*** Opening of DATASET ENTRIES ***
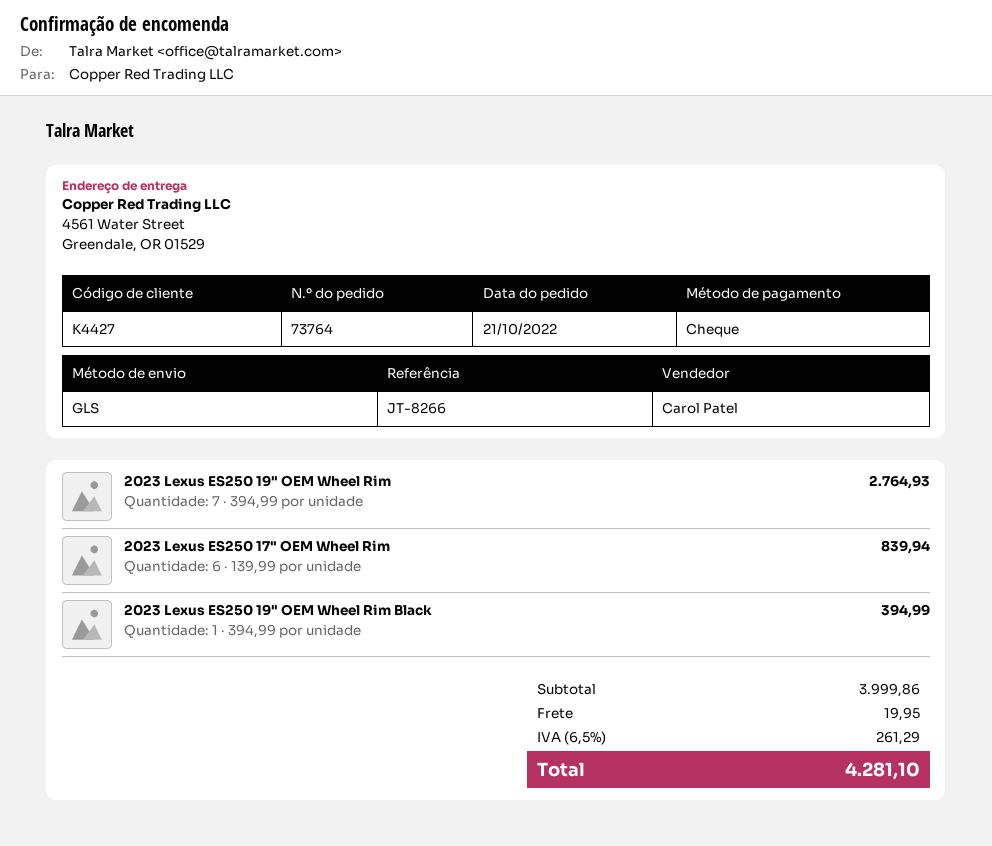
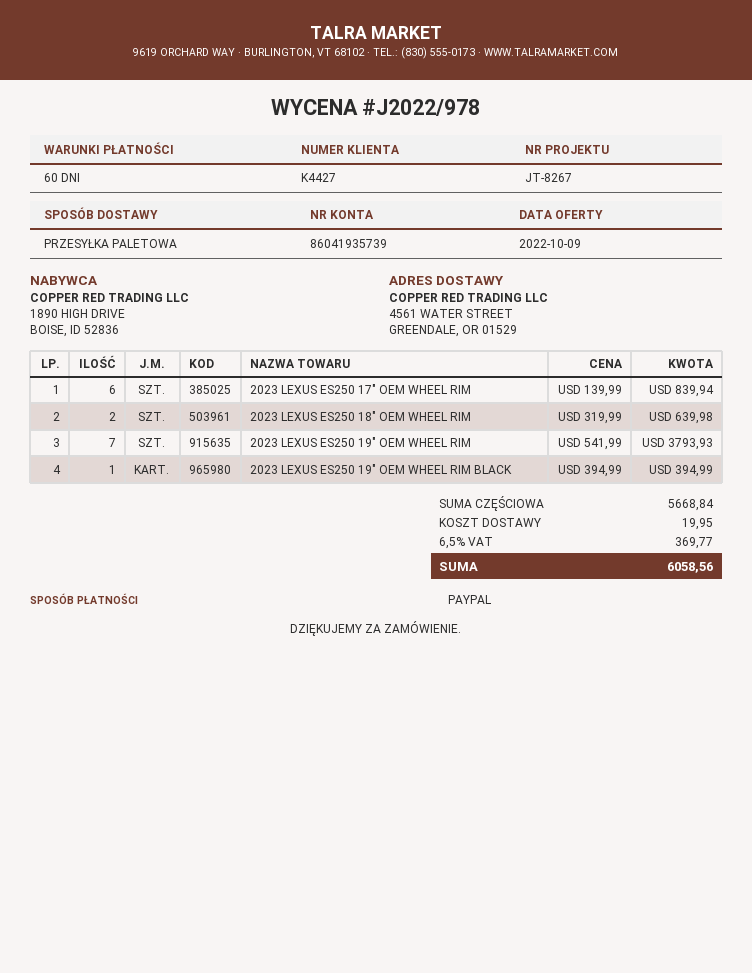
reference: JT-8266 -> JT-8267
payment method: cheque -> PayPal
shipping method: GLS -> pallet freight
2023 Lexus ES250 19" OEM Wheel Rim: 7 x 394.99 = 2764.93 -> 7 x 541.99 = 3793.93
2023 LEXUS ES250 18" OEM WHEEL RIM: none -> 2 x 319.99 = 639.98
subtotal: 3999.86 -> 5668.84
tax: 6.5% = 261.29 -> 6.5% = 369.77
total: 4281.10 -> 6058.56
*** Close of DATASET ENTRIES ***
§ **ASSIGNMENT**
Return the records above verbatim, leaving out images.

§ **EXPECTED ANSWER**
reference: JT-8266 -> JT-8267
payment method: cheque -> PayPal
shipping method: GLS -> pallet freight
2023 Lexus ES250 19" OEM Wheel Rim: 7 x 394.99 = 2764.93 -> 7 x 541.99 = 3793.93
2023 LEXUS ES250 18" OEM WHEEL RIM: none -> 2 x 319.99 = 639.98
subtotal: 3999.86 -> 5668.84
tax: 6.5% = 261.29 -> 6.5% = 369.77
total: 4281.10 -> 6058.56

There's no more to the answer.